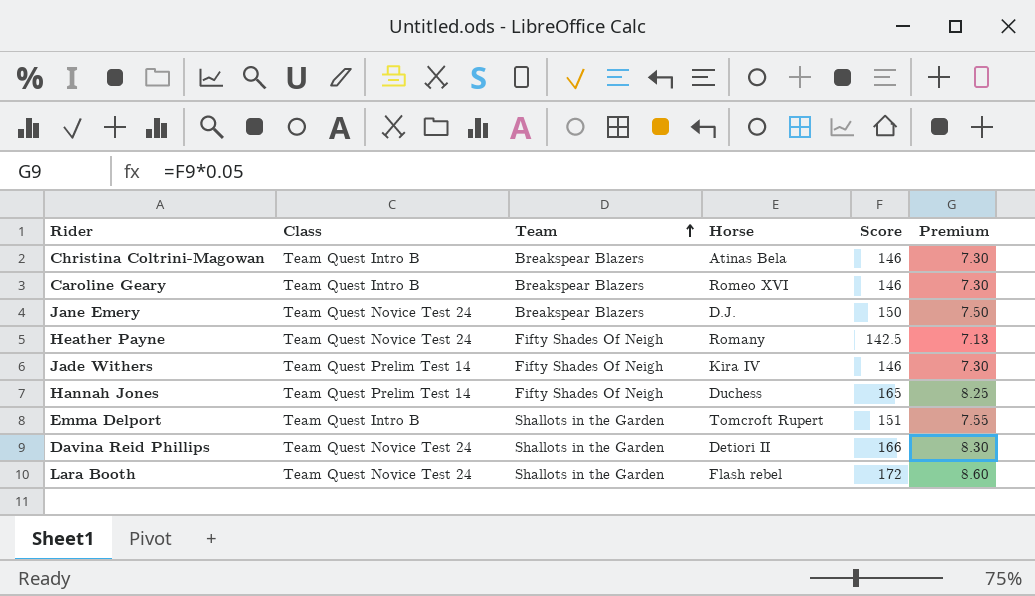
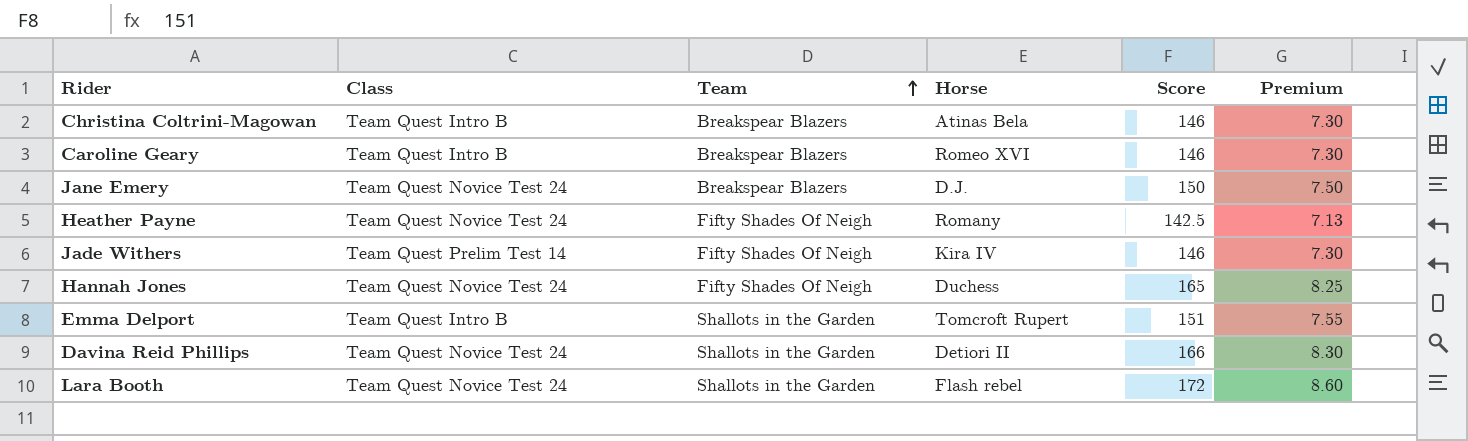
Hannah Jones | Class: Team Quest Prelim Test 14 -> Team Quest Novice Test 24

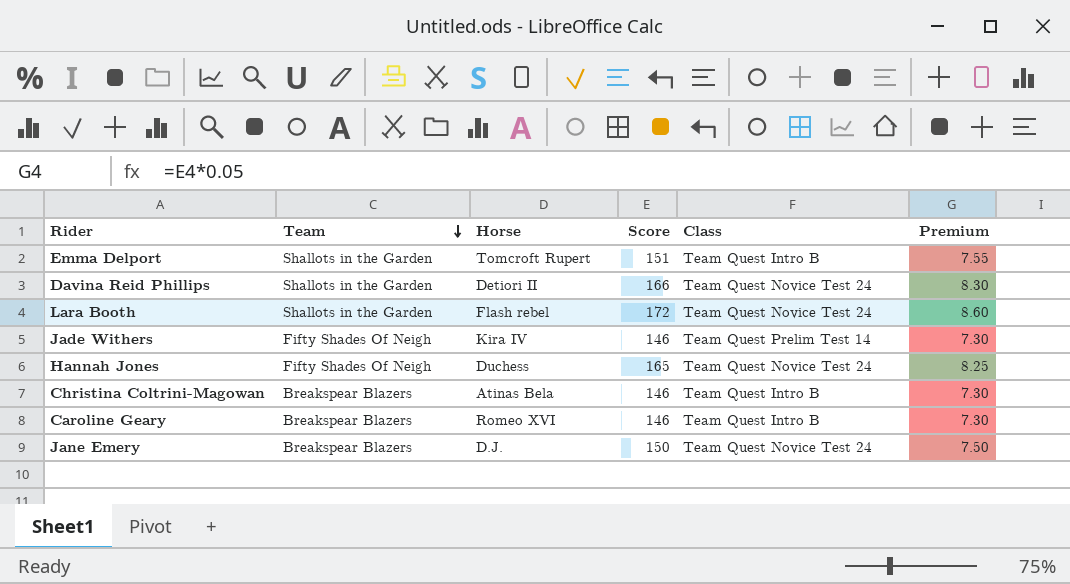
row order: Team ascending -> Team descending
column Class | position: 2 -> 5
row Heather Payne: Team Quest Novice Test 24 | Fifty Shades Of Neigh | Romany | 142.5 | 7.13 -> none

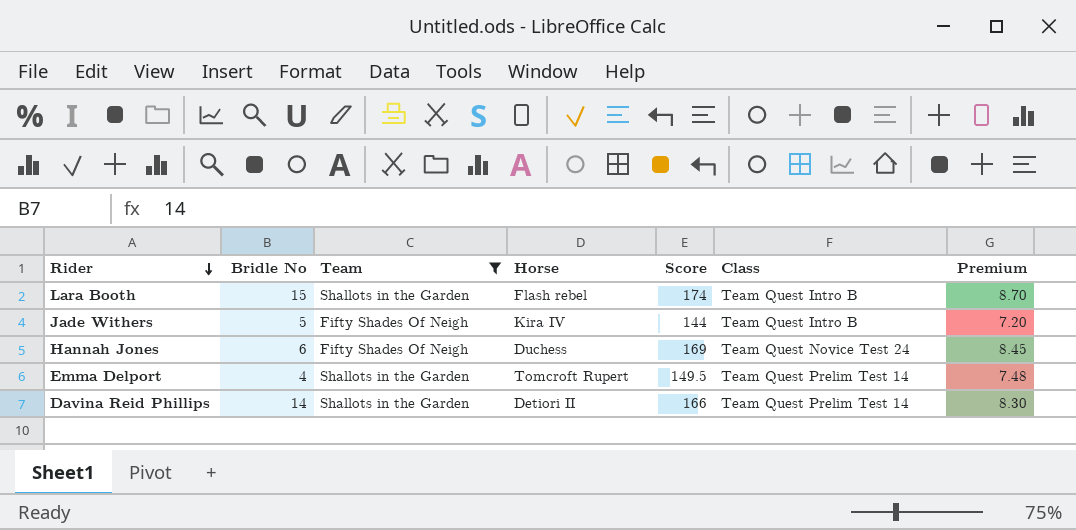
filter: none -> Team != Breakspear Blazers
row order: Team descending -> Rider descending
column Bridle No | position: none -> 2
Lara Booth | Score: 172 -> 174
Lara Booth | Class: Team Quest Novice Test 24 -> Team Quest Intro B
Lara Booth | Premium: 8.60 -> 8.70
Jade Withers | Score: 146 -> 144
Jade Withers | Class: Team Quest Prelim Test 14 -> Team Quest Intro B
Jade Withers | Premium: 7.30 -> 7.20
Hannah Jones | Score: 165 -> 169
Hannah Jones | Premium: 8.25 -> 8.45
Emma Delport | Score: 151 -> 149.5
Emma Delport | Class: Team Quest Intro B -> Team Quest Prelim Test 14
Emma Delport | Premium: 7.55 -> 7.48
Davina Reid Phillips | Class: Team Quest Novice Test 24 -> Team Quest Prelim Test 14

· · · ·

Without the pictures, give every line above again exactly.

Hannah Jones | Class: Team Quest Prelim Test 14 -> Team Quest Novice Test 24

row order: Team ascending -> Team descending
column Class | position: 2 -> 5
row Heather Payne: Team Quest Novice Test 24 | Fifty Shades Of Neigh | Romany | 142.5 | 7.13 -> none

filter: none -> Team != Breakspear Blazers
row order: Team descending -> Rider descending
column Bridle No | position: none -> 2
Lara Booth | Score: 172 -> 174
Lara Booth | Class: Team Quest Novice Test 24 -> Team Quest Intro B
Lara Booth | Premium: 8.60 -> 8.70
Jade Withers | Score: 146 -> 144
Jade Withers | Class: Team Quest Prelim Test 14 -> Team Quest Intro B
Jade Withers | Premium: 7.30 -> 7.20
Hannah Jones | Score: 165 -> 169
Hannah Jones | Premium: 8.25 -> 8.45
Emma Delport | Score: 151 -> 149.5
Emma Delport | Class: Team Quest Intro B -> Team Quest Prelim Test 14
Emma Delport | Premium: 7.55 -> 7.48
Davina Reid Phillips | Class: Team Quest Novice Test 24 -> Team Quest Prelim Test 14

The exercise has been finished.